Fortissima la concorrenza per i campioni in carica, che se la dovranno vedere anzitutto con coloro che per tre volte consecutive li hanno preceduti nell’albo d’oro della manifestazione, l’Atletica Dolce Nord Est: in discesa ci riprova Luca Cagnati che tagliò il traguardo per primo nel 2018; sullo Spinotti ci sarà di nuovo Claudio Muller, mentre in salita il nome nuovo è quello di Sammy Kipngetich Meli, mezzofondista e stradista keniota che ha di recente vinto l’Aviano Piancavallo e la Colombina Trailrunning.

Ci saranno poi gli sloveni, dopo tre secondi posti consecutivi, e un terzetto di nazionali britannici, tutti protagonisti agli ultimi Europei di specialità. Occhio come sempre anche a Aldo Moro Paluzza e Polisportiva Timaucleulis, oltre a una staffetta del team Scarpa di Marco De Gasperi, almeno tre terzetti austriaci e pare anche una staffetta capitanata dal grande Tadej Pivk, tornato quest’anno grande protagonista degli skytrail.

Per quanto riguarda la gara al femminile, dove l’ultima vittoria italiana risale al 2013 con la Pol. Timaucleulis, spiccano ancora le squadre estere con le forti slovene campionesse in carica, la Repubblica Ceca con la “capitana” Pavla Schorna e le nazionali della Gran Bretagna trainate da Holly Page. Anche qui occhio come sempre all’eterno duello Timaucleulis-Aldo Moro già visto anche alla recente Staffetta delle Vette di Ravascletto. Le biancoazzurre oltre all’esperta Carla Spangaro in salita, potranno contare nel traverso sulla fondista azzurra Rebecca Bergagnin.

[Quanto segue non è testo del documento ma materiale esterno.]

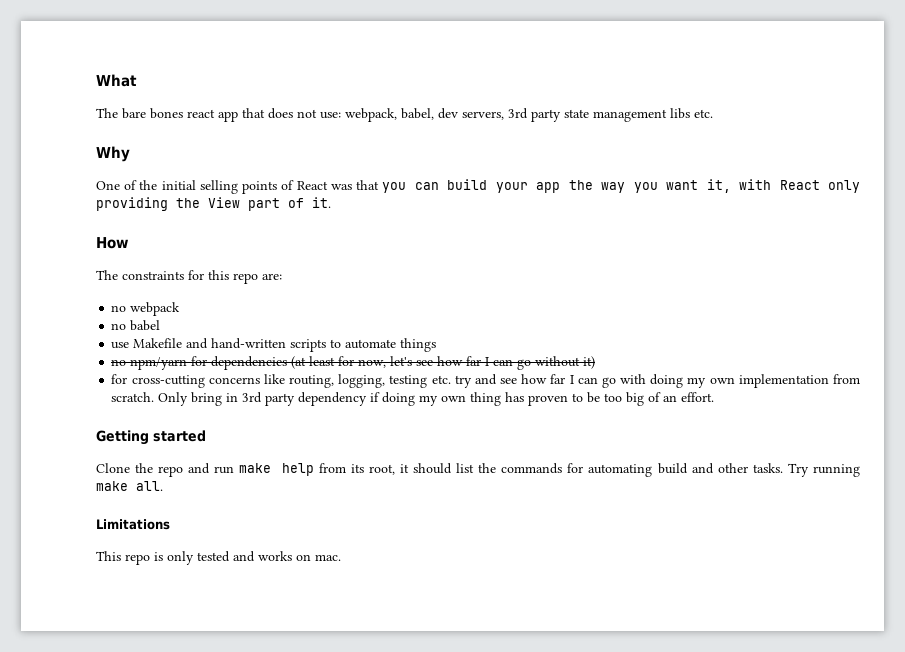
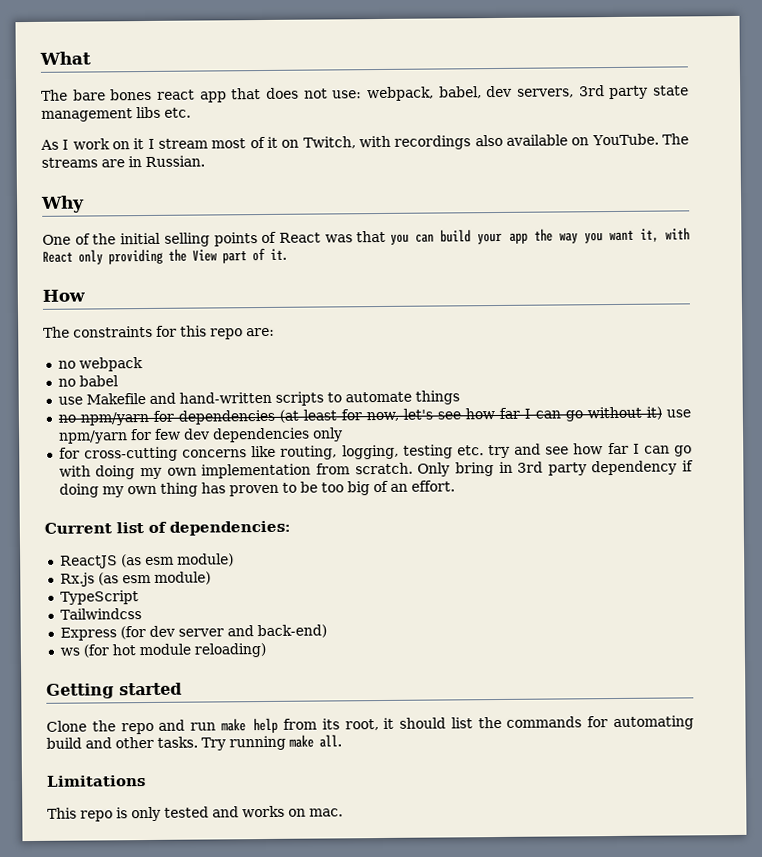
(713, 113) none -> [40,133,690,150] [41,155,205,168] // As I work on it I stream most of it on Twitch, with recordings also available on YouTube. The streams are in Russian.
(596, 362) none -> [665,409,691,418] [58,427,343,444] use npm/yarn for few dev dependencies only
(715, 397) none -> [44,520,291,536] [59,553,234,569] [59,571,211,587] [59,590,139,605] [59,608,142,620] [59,624,327,641] [59,642,266,658] // Current list of dependencies: // ReactJS (as esm module) // Rx.js (as esm module) // TypeScript // Tailwindcss // Express (for dev server and back-end) // ws (for hot module reloading)

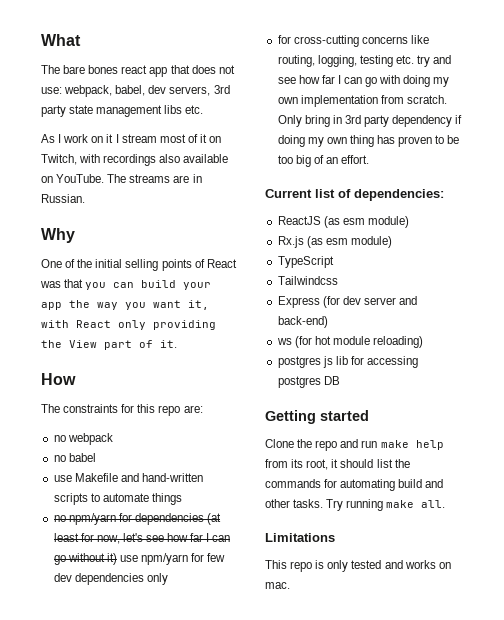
(266, 650) none -> [277,356,419,368] [277,376,340,388] // postgres js lib for accessing postgres DB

LA GARA si snoda nella sua formula classica su tre frazioni: salita, attraversata e discesa. Dalla partenza nel piccolo paese di Collina (1233 metri slm) che ogni anno si anima e si trasforma a fine agosto in una arena vera e propria, gli specialisti della salita si arrampicano fino al Rifugio Lambertenghi Romanin, passando davanti al Rifugio Tolazzi e superando in 4,5 km un dislivello positivo di 739 metri. Affascinante il primo passaggio di testimone, proprio sull’uscio del rifugio e a pochi passi dall’incantevole lago Volaja. Da lì per i secondi frazionisti inizia il famoso sentiero attrezzato Spinotti, una spettacolare e molto tecnica attraversata di 3,8 km in quota nel massiccio del monte Coglians, che tocca il punto più alto della gara, i 2197 metri del passo Sella, prima di sfociare nella meravigliosa conca che accoglie il Rifugio Marinelli. L’ultima frazione, spaccagambe e impressionante da seguire, è la discesa, che conduce di nuovo al traguardo di Collina in poco meno di 5 km. Il tutto in mezzo al tifo di centinaia di appassionati, per i quali la Tre Rifugi è ormai un appuntamento da non perdere, sia per il livello degli atleti che per l’atmosfera unica che si respira sui sentieri e nella frazione di Collina.

L’EVENTO –  Partenza fissata alle 10 da Collina, con diretta radio affidata a Radio Studio Nord. Nel tendone della sagra di Collina poi nel pomeriggio le premiazioni, alle quali parteciperà anche la testimonial di questa 59esima edizione, la spadista azzurra Mara Navarria.